Scan the data. Collect each line that contains the word "Internal".

(Given records):

========================================

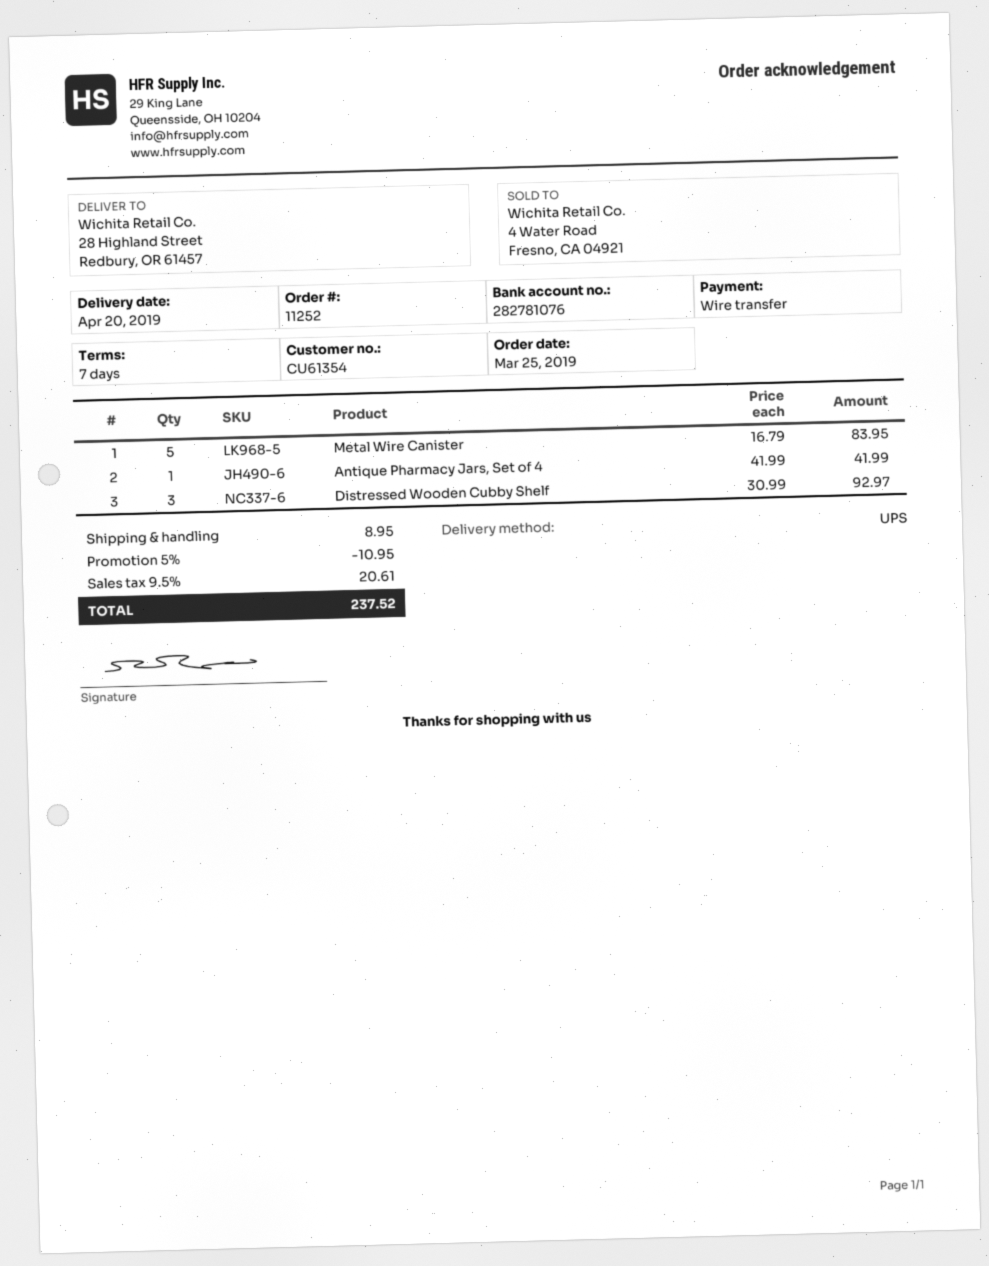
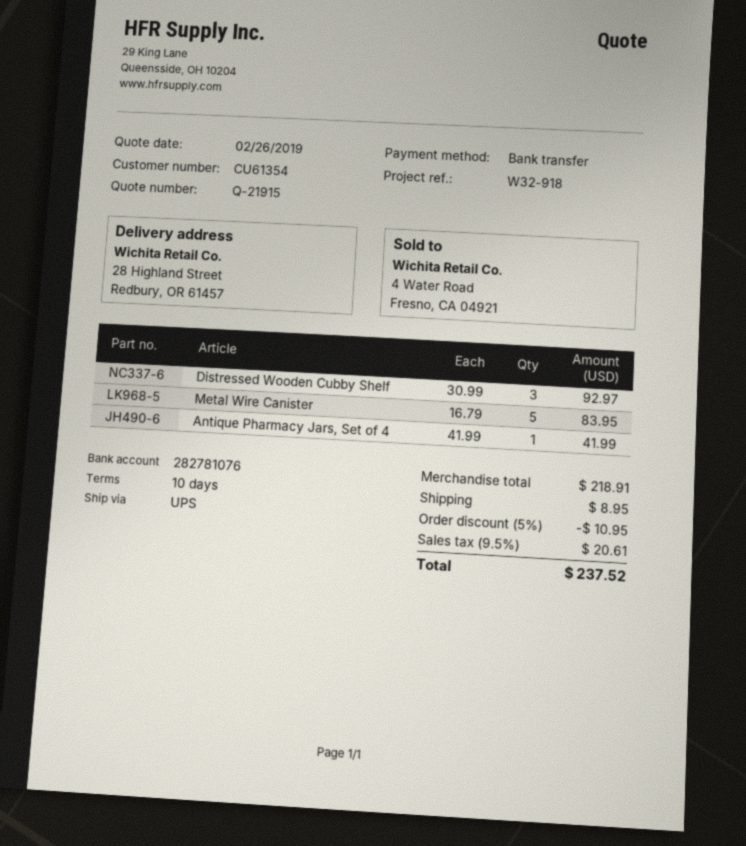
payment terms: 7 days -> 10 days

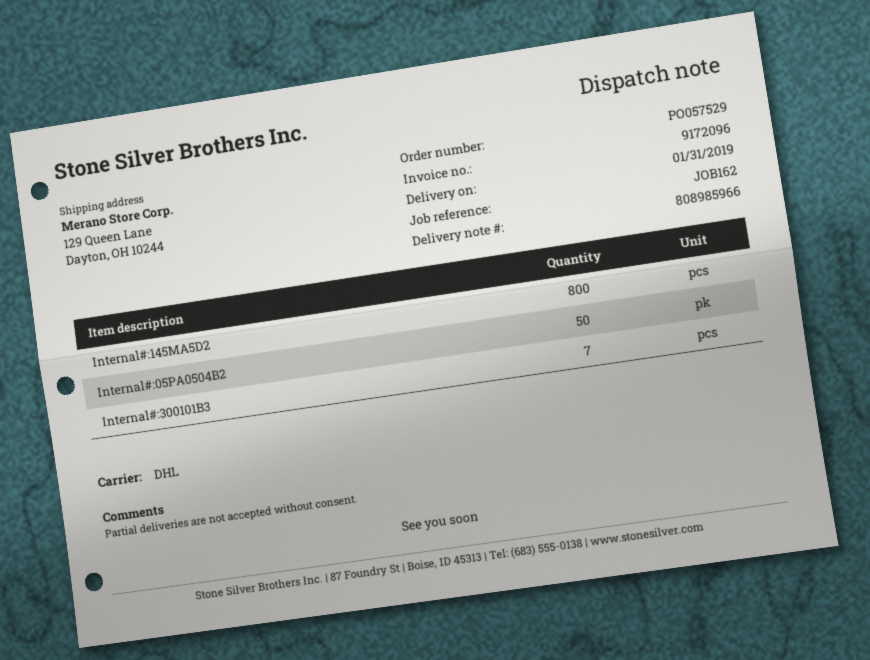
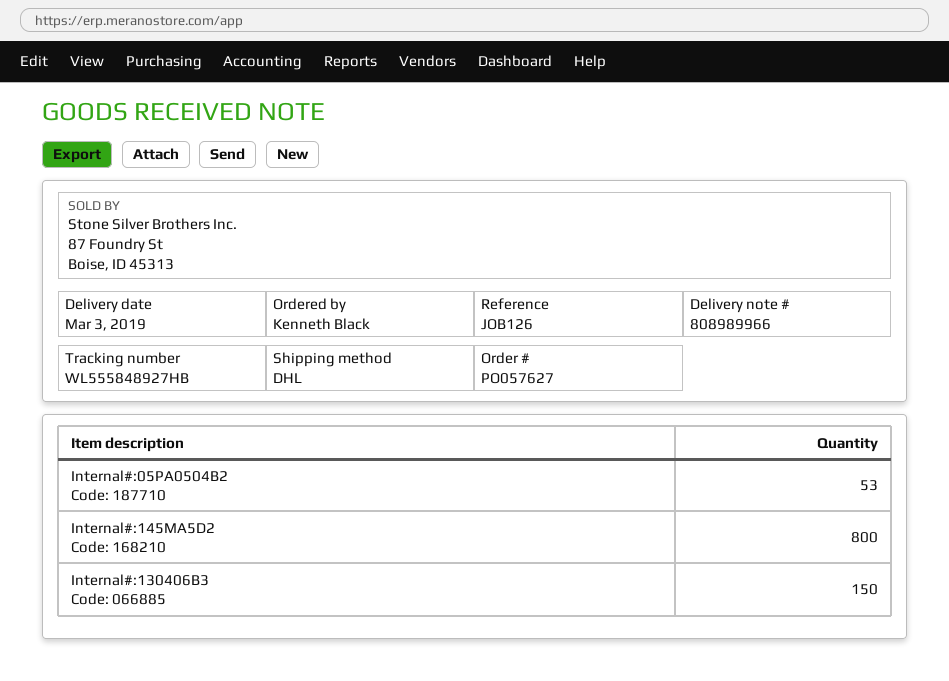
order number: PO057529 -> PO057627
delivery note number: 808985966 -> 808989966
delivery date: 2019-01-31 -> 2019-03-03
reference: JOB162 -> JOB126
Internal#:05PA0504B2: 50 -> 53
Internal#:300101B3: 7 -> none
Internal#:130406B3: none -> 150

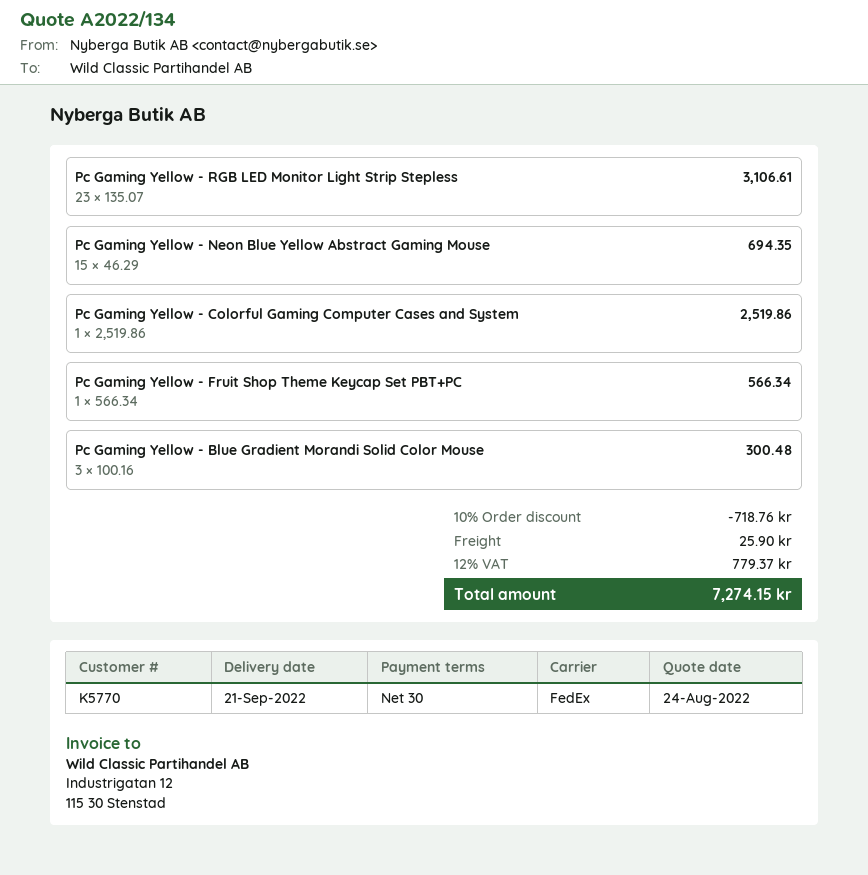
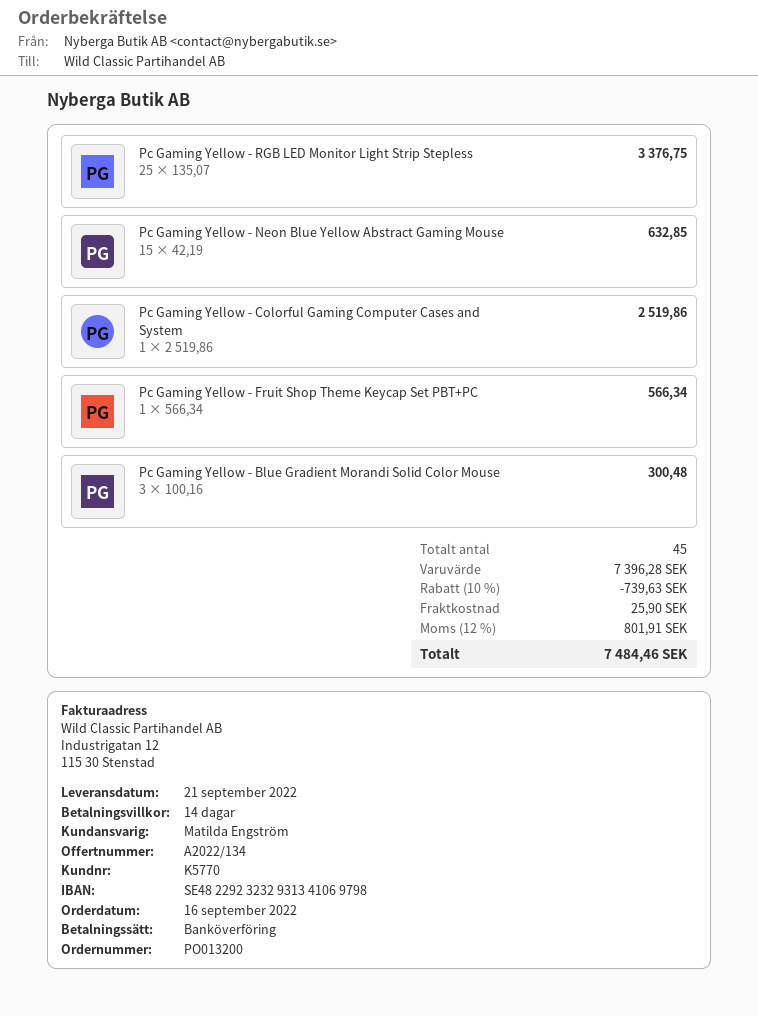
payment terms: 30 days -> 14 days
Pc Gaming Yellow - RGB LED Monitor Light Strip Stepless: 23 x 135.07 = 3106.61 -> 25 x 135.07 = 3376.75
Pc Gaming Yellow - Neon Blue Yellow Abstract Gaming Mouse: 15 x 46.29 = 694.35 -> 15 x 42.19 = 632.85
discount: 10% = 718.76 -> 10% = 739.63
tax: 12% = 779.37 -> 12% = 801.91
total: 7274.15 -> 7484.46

========================================

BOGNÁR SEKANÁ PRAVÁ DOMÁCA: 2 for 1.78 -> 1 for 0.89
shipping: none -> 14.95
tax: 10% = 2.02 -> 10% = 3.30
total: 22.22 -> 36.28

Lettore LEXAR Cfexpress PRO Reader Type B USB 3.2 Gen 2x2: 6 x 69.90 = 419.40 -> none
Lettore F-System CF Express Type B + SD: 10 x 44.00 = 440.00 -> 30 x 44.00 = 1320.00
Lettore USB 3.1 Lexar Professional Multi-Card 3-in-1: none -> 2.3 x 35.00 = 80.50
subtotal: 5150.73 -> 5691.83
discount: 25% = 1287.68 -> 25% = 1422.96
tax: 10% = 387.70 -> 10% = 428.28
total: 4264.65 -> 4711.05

========================================

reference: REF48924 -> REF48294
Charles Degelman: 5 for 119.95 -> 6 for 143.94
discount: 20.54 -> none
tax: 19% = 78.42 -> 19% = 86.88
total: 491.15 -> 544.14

========================================

(Worked solution):
Internal#:05PA0504B2: 50 -> 53
Internal#:300101B3: 7 -> none
Internal#:130406B3: none -> 150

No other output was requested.